Web document revisions:

*-*-*

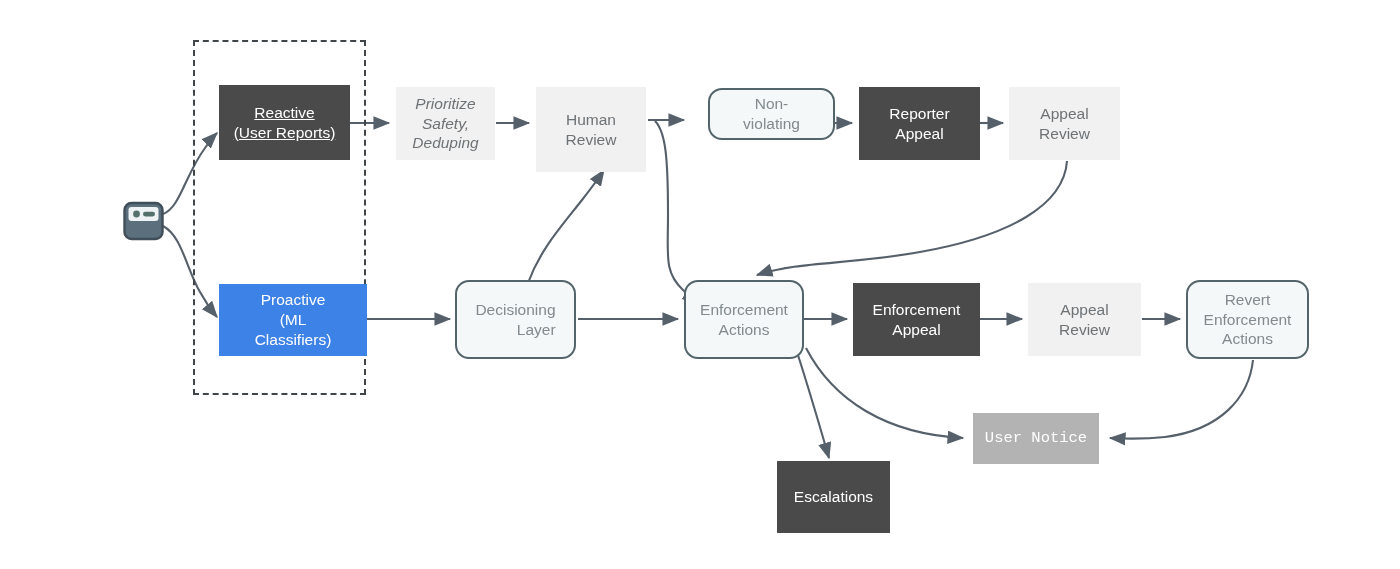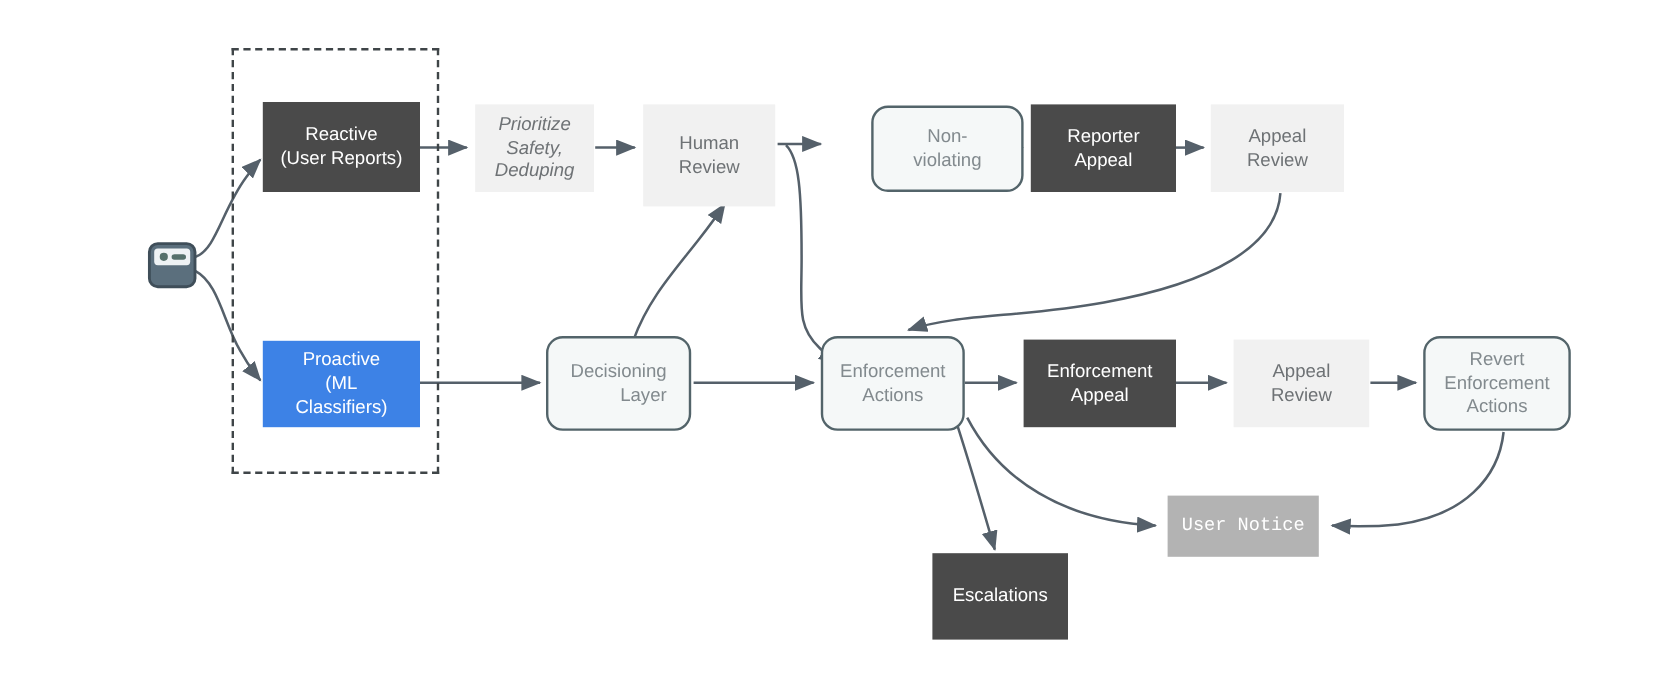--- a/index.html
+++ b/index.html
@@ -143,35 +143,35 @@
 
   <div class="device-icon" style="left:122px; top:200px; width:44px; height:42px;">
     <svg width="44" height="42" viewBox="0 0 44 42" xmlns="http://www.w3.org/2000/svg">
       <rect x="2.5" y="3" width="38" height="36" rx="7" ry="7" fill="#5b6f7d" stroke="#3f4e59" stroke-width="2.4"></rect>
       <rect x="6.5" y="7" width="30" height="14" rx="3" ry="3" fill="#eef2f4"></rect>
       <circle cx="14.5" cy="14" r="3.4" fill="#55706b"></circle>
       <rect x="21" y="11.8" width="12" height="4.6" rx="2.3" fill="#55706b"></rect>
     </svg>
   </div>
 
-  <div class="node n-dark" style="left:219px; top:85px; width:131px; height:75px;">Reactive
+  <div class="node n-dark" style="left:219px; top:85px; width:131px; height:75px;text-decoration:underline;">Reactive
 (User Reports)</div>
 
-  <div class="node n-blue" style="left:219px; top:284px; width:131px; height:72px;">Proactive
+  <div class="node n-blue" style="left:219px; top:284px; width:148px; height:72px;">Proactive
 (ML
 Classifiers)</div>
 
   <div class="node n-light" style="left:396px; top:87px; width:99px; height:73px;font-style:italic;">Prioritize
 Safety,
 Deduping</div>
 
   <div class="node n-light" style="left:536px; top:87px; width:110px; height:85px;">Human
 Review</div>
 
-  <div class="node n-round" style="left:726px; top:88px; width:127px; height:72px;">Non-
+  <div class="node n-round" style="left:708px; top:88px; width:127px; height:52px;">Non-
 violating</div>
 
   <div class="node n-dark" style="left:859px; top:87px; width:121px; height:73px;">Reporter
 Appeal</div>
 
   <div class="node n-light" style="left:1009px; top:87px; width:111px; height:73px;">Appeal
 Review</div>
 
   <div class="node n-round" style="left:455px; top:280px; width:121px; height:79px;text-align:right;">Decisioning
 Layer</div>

*-*-*

Activity: Show me every line of the entries above that holds "left".

Written response:
   <div class="device-icon" style="left:122px; top:200px; width:44px; height:42px;">
-  <div class="node n-dark" style="left:219px; top:85px; width:131px; height:75px;">Reactive
+  <div class="node n-dark" style="left:219px; top:85px; width:131px; height:75px;text-decoration:underline;">Reactive
-  <div class="node n-blue" style="left:219px; top:284px; width:131px; height:72px;">Proactive
+  <div class="node n-blue" style="left:219px; top:284px; width:148px; height:72px;">Proactive
   <div class="node n-light" style="left:396px; top:87px; width:99px; height:73px;font-style:italic;">Prioritize
   <div class="node n-light" style="left:536px; top:87px; width:110px; height:85px;">Human
-  <div class="node n-round" style="left:726px; top:88px; width:127px; height:72px;">Non-
+  <div class="node n-round" style="left:708px; top:88px; width:127px; height:52px;">Non-
   <div class="node n-dark" style="left:859px; top:87px; width:121px; height:73px;">Reporter
   <div class="node n-light" style="left:1009px; top:87px; width:111px; height:73px;">Appeal
   <div class="node n-round" style="left:455px; top:280px; width:121px; height:79px;text-align:right;">Decisioning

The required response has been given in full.